- **AIM OF THE EXERCISE**: Lines with the word "family" in them are the ones to copy from the records.

- **EXTRACTED INFORMATION**:
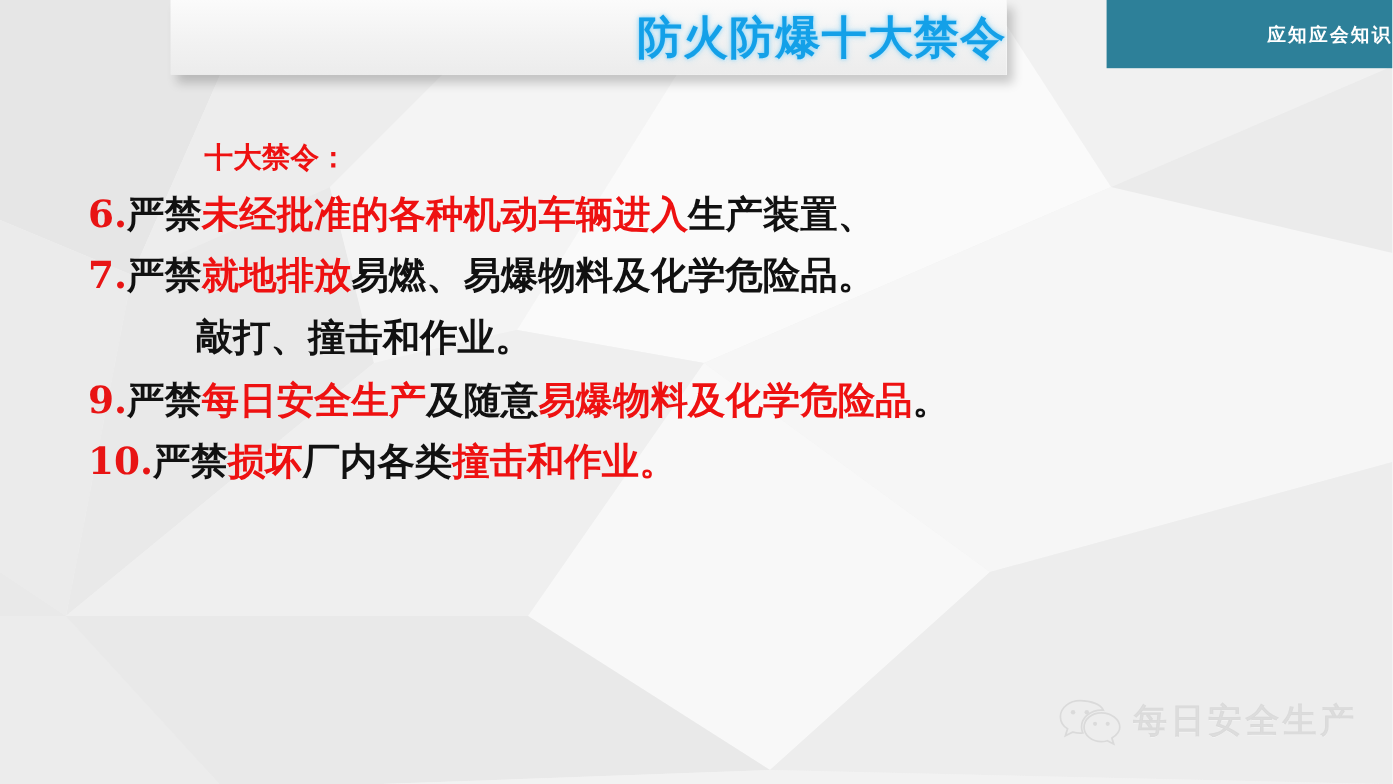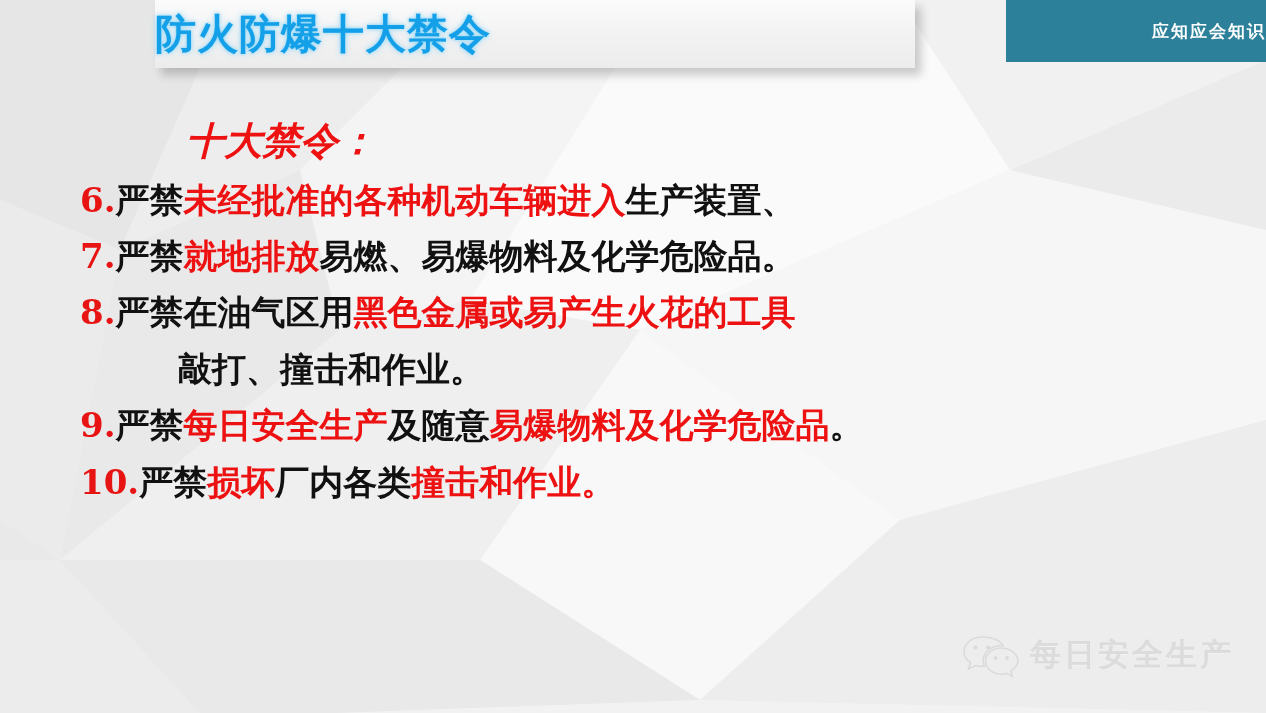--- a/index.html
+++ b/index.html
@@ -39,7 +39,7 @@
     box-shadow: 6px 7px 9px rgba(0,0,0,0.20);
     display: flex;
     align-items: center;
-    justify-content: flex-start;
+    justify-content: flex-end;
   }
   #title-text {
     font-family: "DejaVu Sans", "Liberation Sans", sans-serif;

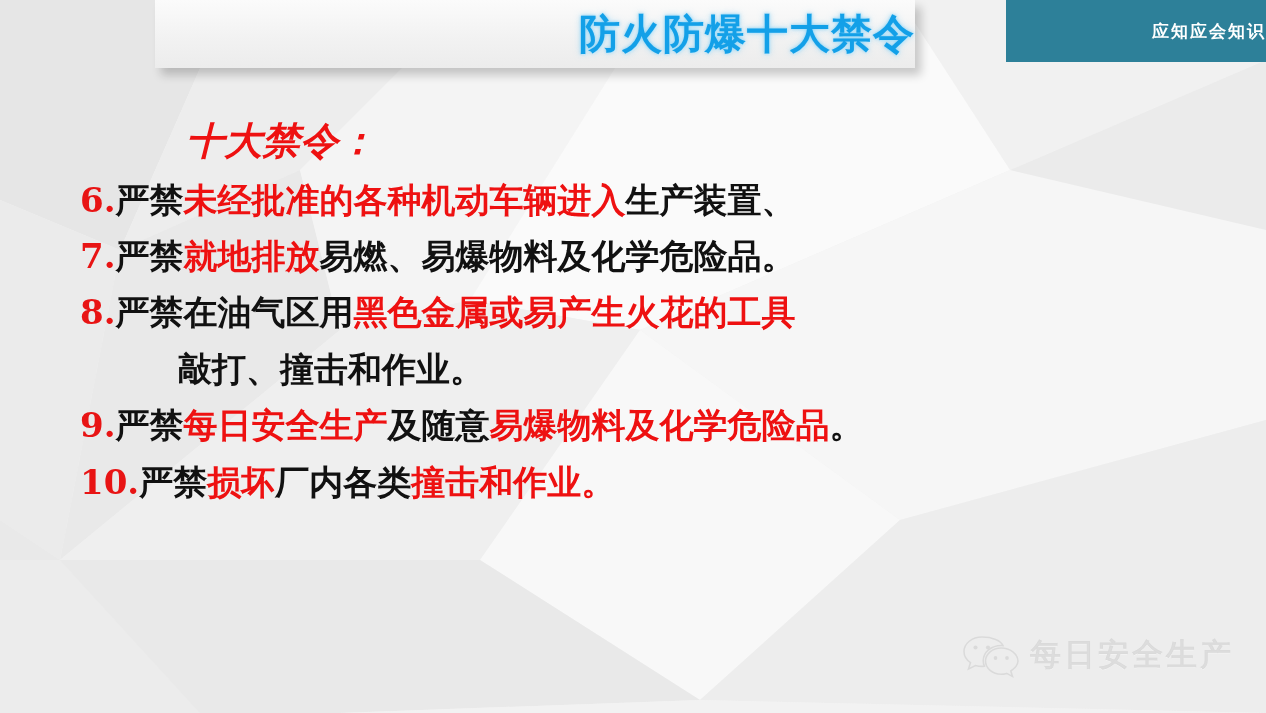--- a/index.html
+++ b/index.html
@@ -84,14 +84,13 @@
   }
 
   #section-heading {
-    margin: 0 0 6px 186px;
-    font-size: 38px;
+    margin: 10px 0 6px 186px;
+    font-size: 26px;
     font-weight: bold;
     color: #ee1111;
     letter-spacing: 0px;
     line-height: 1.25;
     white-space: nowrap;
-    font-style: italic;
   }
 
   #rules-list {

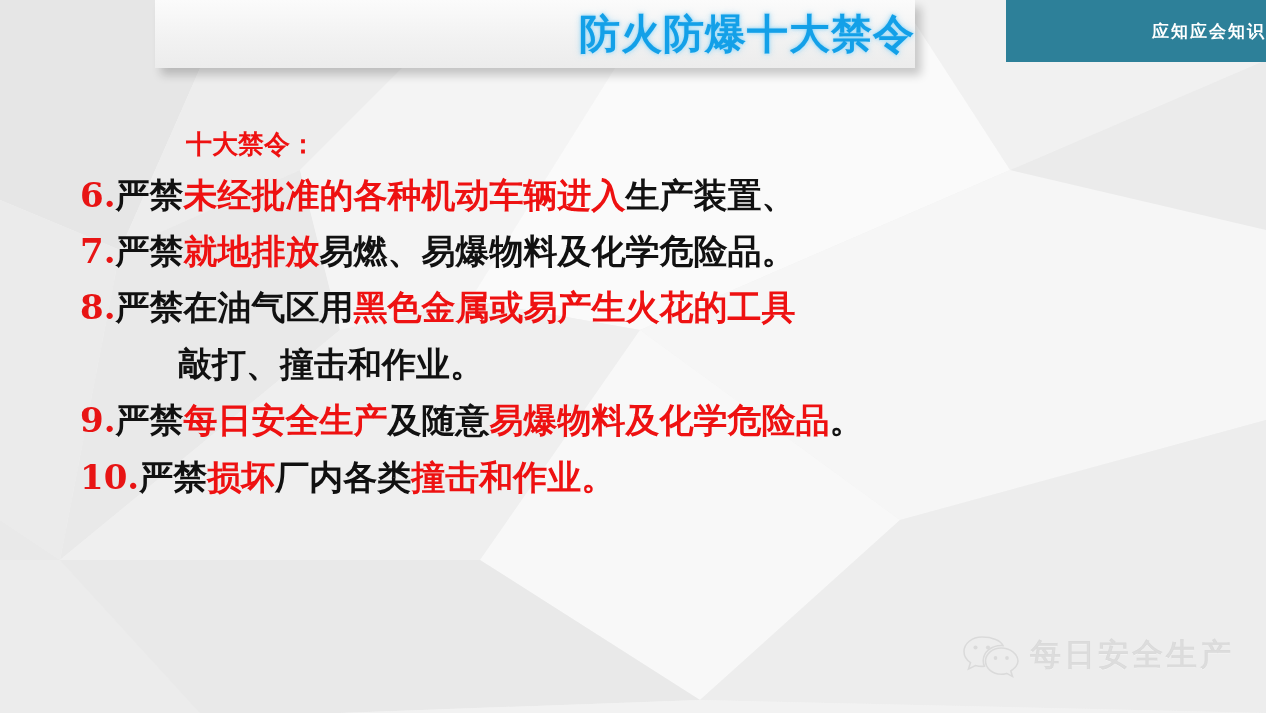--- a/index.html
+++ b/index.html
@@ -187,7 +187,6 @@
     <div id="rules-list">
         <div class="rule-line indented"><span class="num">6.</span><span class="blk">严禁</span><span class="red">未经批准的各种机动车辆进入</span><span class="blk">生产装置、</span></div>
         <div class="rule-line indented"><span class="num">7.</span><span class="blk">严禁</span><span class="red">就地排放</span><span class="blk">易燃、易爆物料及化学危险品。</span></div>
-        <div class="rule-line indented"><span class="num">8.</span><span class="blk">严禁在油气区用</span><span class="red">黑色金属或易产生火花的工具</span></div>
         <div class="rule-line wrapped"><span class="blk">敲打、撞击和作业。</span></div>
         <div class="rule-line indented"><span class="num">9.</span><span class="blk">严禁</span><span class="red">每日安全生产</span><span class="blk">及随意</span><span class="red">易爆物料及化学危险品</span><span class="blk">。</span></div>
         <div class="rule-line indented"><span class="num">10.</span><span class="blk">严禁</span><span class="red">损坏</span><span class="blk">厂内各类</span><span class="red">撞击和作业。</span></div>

==

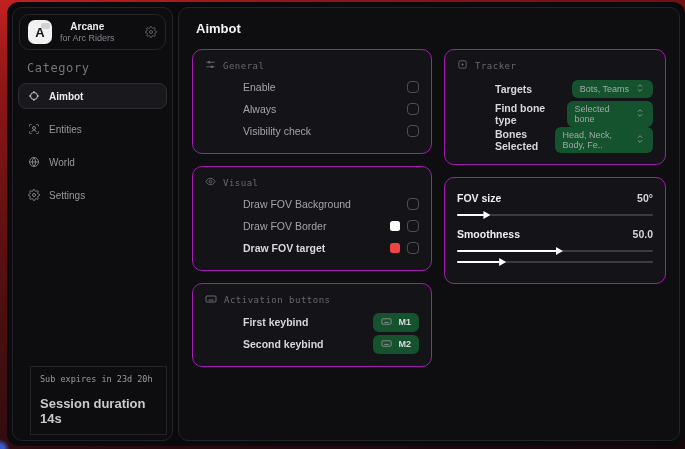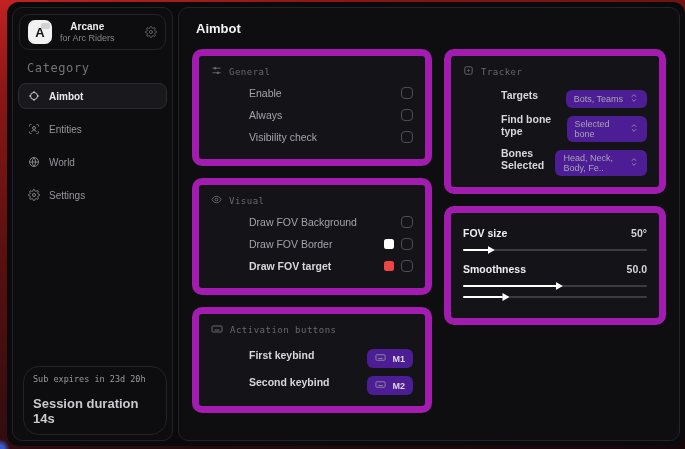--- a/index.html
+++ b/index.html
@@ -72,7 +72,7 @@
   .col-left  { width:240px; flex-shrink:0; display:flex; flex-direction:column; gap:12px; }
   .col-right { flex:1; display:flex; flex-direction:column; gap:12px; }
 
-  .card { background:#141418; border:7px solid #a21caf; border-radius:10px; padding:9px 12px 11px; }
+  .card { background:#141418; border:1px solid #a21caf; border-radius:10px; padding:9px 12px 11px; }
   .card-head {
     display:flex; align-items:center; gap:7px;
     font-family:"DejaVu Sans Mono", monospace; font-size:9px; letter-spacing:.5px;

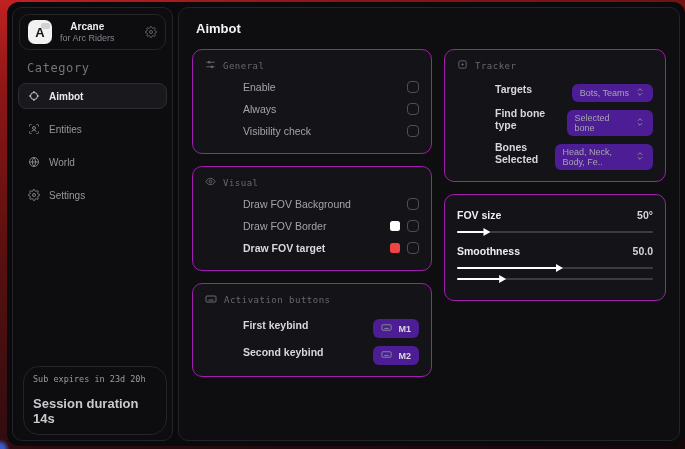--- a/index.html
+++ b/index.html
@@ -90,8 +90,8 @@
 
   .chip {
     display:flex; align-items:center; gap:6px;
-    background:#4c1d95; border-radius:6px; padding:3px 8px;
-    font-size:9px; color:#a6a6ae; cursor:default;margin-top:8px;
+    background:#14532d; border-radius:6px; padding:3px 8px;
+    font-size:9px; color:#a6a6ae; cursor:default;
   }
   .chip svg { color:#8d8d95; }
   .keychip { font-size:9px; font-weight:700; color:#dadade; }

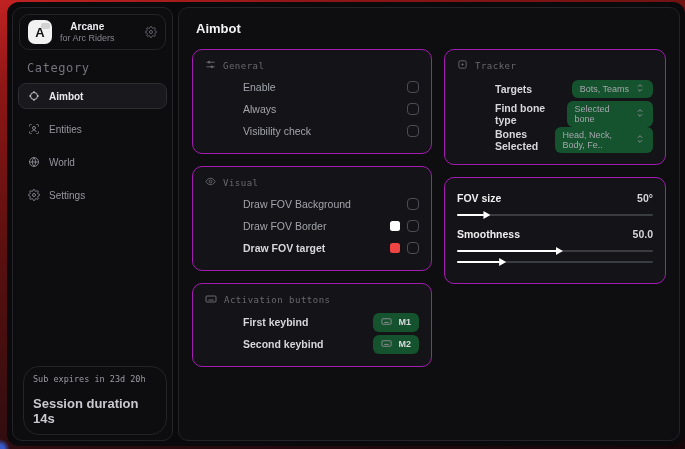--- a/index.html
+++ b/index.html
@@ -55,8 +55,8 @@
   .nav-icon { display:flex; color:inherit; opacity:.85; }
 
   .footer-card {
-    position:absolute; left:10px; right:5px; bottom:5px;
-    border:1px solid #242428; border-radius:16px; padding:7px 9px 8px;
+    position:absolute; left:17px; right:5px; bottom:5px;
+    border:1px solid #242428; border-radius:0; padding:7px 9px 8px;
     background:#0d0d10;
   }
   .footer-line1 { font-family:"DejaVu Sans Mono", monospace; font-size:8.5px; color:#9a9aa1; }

==

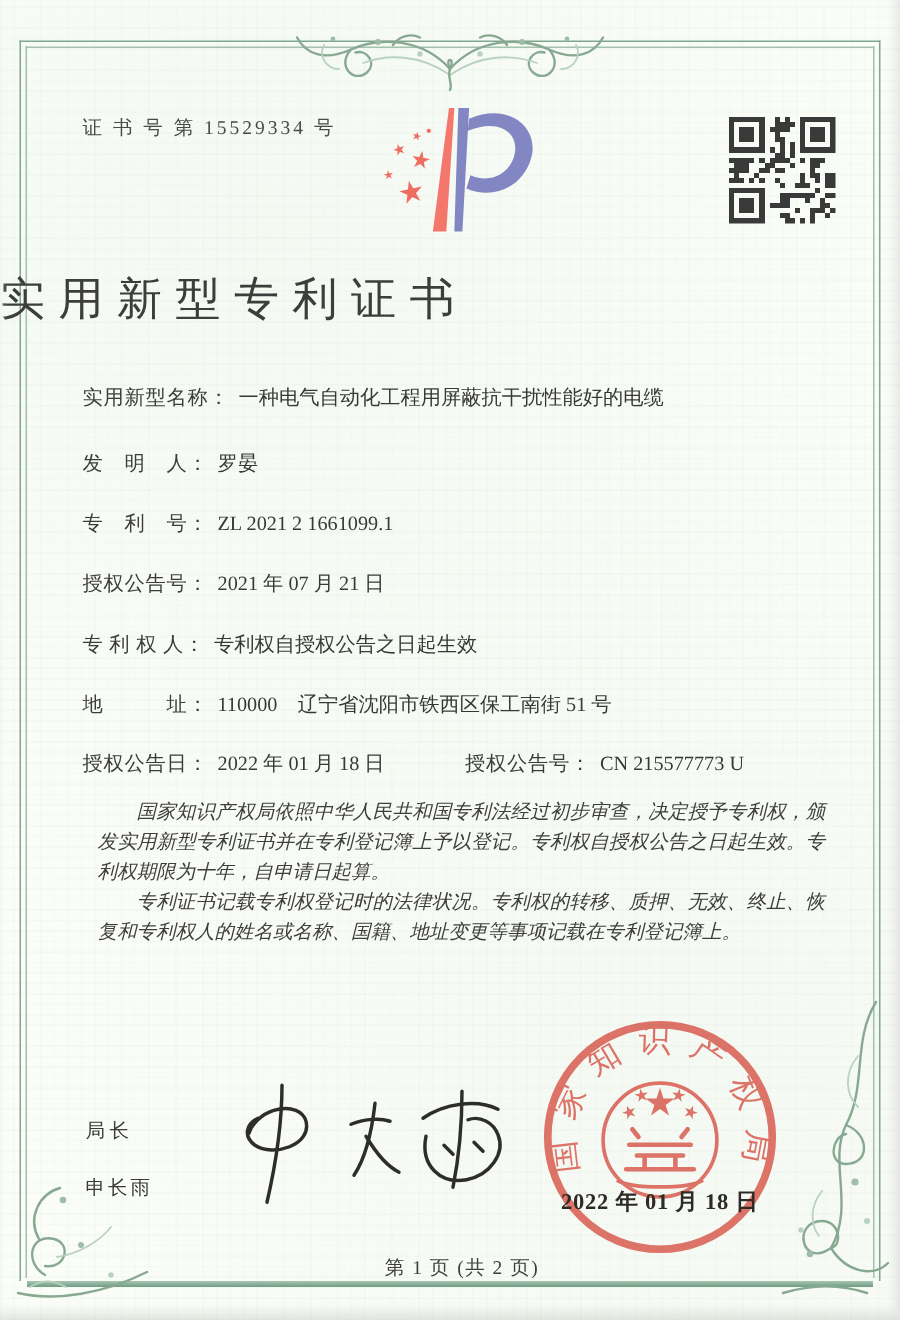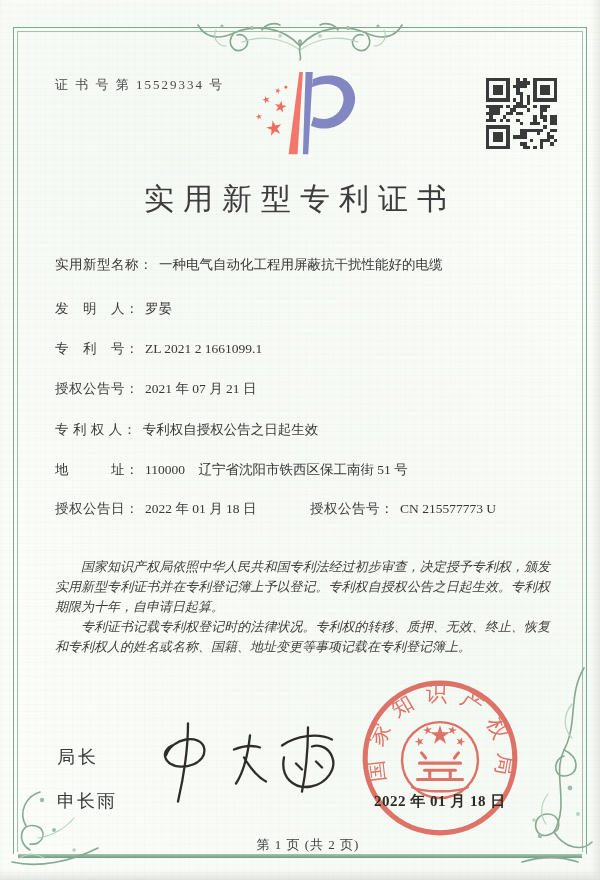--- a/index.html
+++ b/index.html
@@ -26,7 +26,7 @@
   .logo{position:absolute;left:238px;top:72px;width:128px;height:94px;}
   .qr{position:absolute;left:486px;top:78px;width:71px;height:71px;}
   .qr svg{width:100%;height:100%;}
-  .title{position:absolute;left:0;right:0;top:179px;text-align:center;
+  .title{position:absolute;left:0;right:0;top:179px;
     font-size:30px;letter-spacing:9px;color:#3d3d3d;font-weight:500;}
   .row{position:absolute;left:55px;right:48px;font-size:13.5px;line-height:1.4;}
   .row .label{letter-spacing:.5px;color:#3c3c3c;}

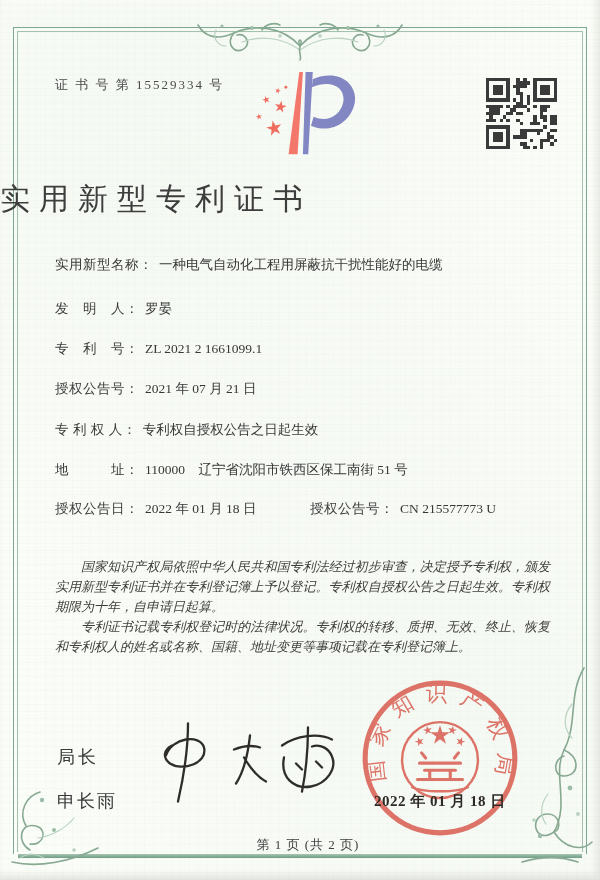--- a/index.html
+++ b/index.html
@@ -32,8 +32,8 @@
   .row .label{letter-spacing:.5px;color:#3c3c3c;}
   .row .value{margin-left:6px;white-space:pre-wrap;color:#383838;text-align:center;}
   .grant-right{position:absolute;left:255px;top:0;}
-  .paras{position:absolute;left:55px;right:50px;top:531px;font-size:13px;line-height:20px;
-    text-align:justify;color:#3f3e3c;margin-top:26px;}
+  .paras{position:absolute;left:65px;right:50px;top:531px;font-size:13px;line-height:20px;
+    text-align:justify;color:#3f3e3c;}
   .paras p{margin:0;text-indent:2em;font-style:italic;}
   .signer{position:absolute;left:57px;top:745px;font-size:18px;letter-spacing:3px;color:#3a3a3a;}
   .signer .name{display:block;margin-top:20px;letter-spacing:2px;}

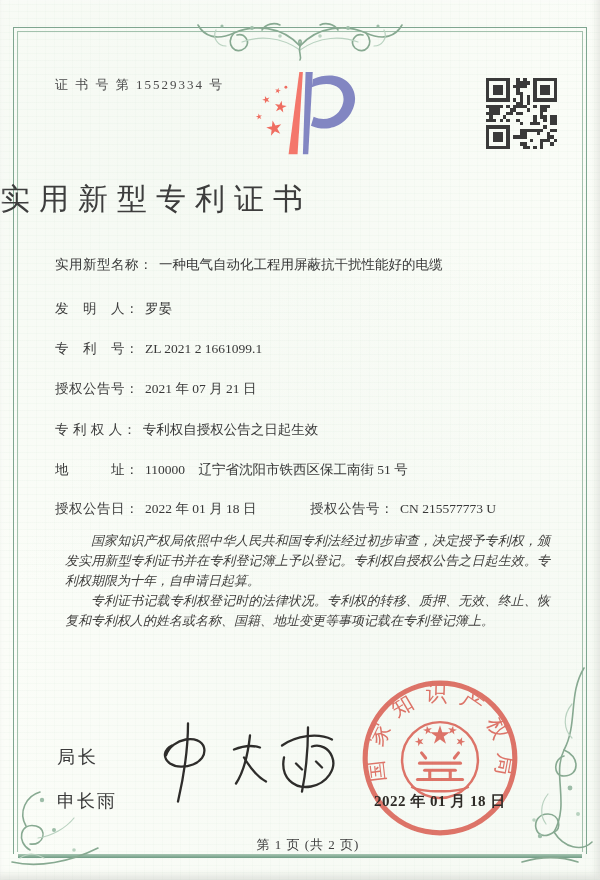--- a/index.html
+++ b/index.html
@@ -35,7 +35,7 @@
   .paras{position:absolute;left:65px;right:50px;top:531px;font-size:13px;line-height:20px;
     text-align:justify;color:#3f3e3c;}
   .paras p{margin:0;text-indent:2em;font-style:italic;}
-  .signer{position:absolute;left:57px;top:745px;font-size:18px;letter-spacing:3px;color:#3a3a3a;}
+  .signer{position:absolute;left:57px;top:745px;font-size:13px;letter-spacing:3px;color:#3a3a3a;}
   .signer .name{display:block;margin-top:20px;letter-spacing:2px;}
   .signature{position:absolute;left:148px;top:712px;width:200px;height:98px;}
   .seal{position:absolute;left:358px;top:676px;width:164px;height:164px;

- **ANSWER BOX**:
     font-family: "DejaVu Sans", "Liberation Sans", sans-serif;
     font-family:"DejaVu Sans Mono", monospace; font-size:9px; letter-spacing:.5px;
   .footer-line1 { font-family:"DejaVu Sans Mono", monospace; font-size:8.5px; color:#9a9aa1; }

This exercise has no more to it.